Exercise:
All of the entries need to be written out again, exactly as they are.

*** Begin section ***

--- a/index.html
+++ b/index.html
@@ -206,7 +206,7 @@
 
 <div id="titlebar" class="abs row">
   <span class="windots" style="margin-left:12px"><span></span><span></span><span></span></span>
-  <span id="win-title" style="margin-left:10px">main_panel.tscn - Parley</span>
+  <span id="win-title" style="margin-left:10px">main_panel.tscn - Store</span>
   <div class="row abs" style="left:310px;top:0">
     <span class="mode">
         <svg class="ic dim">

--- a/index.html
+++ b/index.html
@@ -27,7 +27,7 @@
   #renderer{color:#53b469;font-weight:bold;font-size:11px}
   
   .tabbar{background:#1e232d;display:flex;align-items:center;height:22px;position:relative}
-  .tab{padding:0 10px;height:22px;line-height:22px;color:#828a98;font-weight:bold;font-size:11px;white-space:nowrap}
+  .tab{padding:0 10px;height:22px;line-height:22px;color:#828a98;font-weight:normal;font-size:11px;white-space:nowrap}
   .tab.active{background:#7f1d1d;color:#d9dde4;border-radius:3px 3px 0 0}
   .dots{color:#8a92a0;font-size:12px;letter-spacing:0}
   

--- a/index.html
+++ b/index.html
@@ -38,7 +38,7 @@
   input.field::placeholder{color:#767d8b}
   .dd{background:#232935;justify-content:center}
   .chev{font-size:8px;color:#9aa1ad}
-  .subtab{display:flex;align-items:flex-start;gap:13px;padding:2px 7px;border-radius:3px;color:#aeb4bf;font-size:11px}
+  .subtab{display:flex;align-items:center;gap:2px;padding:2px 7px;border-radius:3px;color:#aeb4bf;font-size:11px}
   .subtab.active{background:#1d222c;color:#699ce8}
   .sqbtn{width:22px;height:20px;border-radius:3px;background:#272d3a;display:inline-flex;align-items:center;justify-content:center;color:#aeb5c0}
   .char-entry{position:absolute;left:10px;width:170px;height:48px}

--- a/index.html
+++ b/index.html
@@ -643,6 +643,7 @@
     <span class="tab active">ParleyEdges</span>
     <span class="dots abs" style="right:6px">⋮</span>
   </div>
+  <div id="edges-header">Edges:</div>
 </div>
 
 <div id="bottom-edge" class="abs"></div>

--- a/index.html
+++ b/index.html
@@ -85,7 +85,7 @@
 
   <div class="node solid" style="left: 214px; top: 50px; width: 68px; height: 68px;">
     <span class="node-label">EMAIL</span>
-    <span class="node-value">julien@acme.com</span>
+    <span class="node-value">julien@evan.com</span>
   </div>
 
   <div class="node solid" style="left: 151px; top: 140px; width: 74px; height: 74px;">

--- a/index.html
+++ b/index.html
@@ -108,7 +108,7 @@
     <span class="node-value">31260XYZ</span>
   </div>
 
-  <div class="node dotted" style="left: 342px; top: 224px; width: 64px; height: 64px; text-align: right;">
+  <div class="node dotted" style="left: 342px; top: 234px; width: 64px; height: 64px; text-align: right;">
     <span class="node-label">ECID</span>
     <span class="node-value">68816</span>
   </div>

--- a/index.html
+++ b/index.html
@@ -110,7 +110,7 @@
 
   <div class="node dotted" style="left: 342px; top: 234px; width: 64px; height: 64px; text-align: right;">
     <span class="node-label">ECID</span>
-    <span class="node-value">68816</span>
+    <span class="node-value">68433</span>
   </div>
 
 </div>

*** End section ***

Result for this exercise:
--- a/index.html
+++ b/index.html
@@ -206,7 +206,7 @@
 
 <div id="titlebar" class="abs row">
   <span class="windots" style="margin-left:12px"><span></span><span></span><span></span></span>
-  <span id="win-title" style="margin-left:10px">main_panel.tscn - Parley</span>
+  <span id="win-title" style="margin-left:10px">main_panel.tscn - Store</span>
   <div class="row abs" style="left:310px;top:0">
     <span class="mode">
         <svg class="ic dim">

--- a/index.html
+++ b/index.html
@@ -27,7 +27,7 @@
   #renderer{color:#53b469;font-weight:bold;font-size:11px}
   
   .tabbar{background:#1e232d;display:flex;align-items:center;height:22px;position:relative}
-  .tab{padding:0 10px;height:22px;line-height:22px;color:#828a98;font-weight:bold;font-size:11px;white-space:nowrap}
+  .tab{padding:0 10px;height:22px;line-height:22px;color:#828a98;font-weight:normal;font-size:11px;white-space:nowrap}
   .tab.active{background:#7f1d1d;color:#d9dde4;border-radius:3px 3px 0 0}
   .dots{color:#8a92a0;font-size:12px;letter-spacing:0}
   

--- a/index.html
+++ b/index.html
@@ -38,7 +38,7 @@
   input.field::placeholder{color:#767d8b}
   .dd{background:#232935;justify-content:center}
   .chev{font-size:8px;color:#9aa1ad}
-  .subtab{display:flex;align-items:flex-start;gap:13px;padding:2px 7px;border-radius:3px;color:#aeb4bf;font-size:11px}
+  .subtab{display:flex;align-items:center;gap:2px;padding:2px 7px;border-radius:3px;color:#aeb4bf;font-size:11px}
   .subtab.active{background:#1d222c;color:#699ce8}
   .sqbtn{width:22px;height:20px;border-radius:3px;background:#272d3a;display:inline-flex;align-items:center;justify-content:center;color:#aeb5c0}
   .char-entry{position:absolute;left:10px;width:170px;height:48px}

--- a/index.html
+++ b/index.html
@@ -643,6 +643,7 @@
     <span class="tab active">ParleyEdges</span>
     <span class="dots abs" style="right:6px">⋮</span>
   </div>
+  <div id="edges-header">Edges:</div>
 </div>
 
 <div id="bottom-edge" class="abs"></div>

--- a/index.html
+++ b/index.html
@@ -85,7 +85,7 @@
 
   <div class="node solid" style="left: 214px; top: 50px; width: 68px; height: 68px;">
     <span class="node-label">EMAIL</span>
-    <span class="node-value">julien@acme.com</span>
+    <span class="node-value">julien@evan.com</span>
   </div>
 
   <div class="node solid" style="left: 151px; top: 140px; width: 74px; height: 74px;">

--- a/index.html
+++ b/index.html
@@ -108,7 +108,7 @@
     <span class="node-value">31260XYZ</span>
   </div>
 
-  <div class="node dotted" style="left: 342px; top: 224px; width: 64px; height: 64px; text-align: right;">
+  <div class="node dotted" style="left: 342px; top: 234px; width: 64px; height: 64px; text-align: right;">
     <span class="node-label">ECID</span>
     <span class="node-value">68816</span>
   </div>

--- a/index.html
+++ b/index.html
@@ -110,7 +110,7 @@
 
   <div class="node dotted" style="left: 342px; top: 234px; width: 64px; height: 64px; text-align: right;">
     <span class="node-label">ECID</span>
-    <span class="node-value">68816</span>
+    <span class="node-value">68433</span>
   </div>
 
 </div>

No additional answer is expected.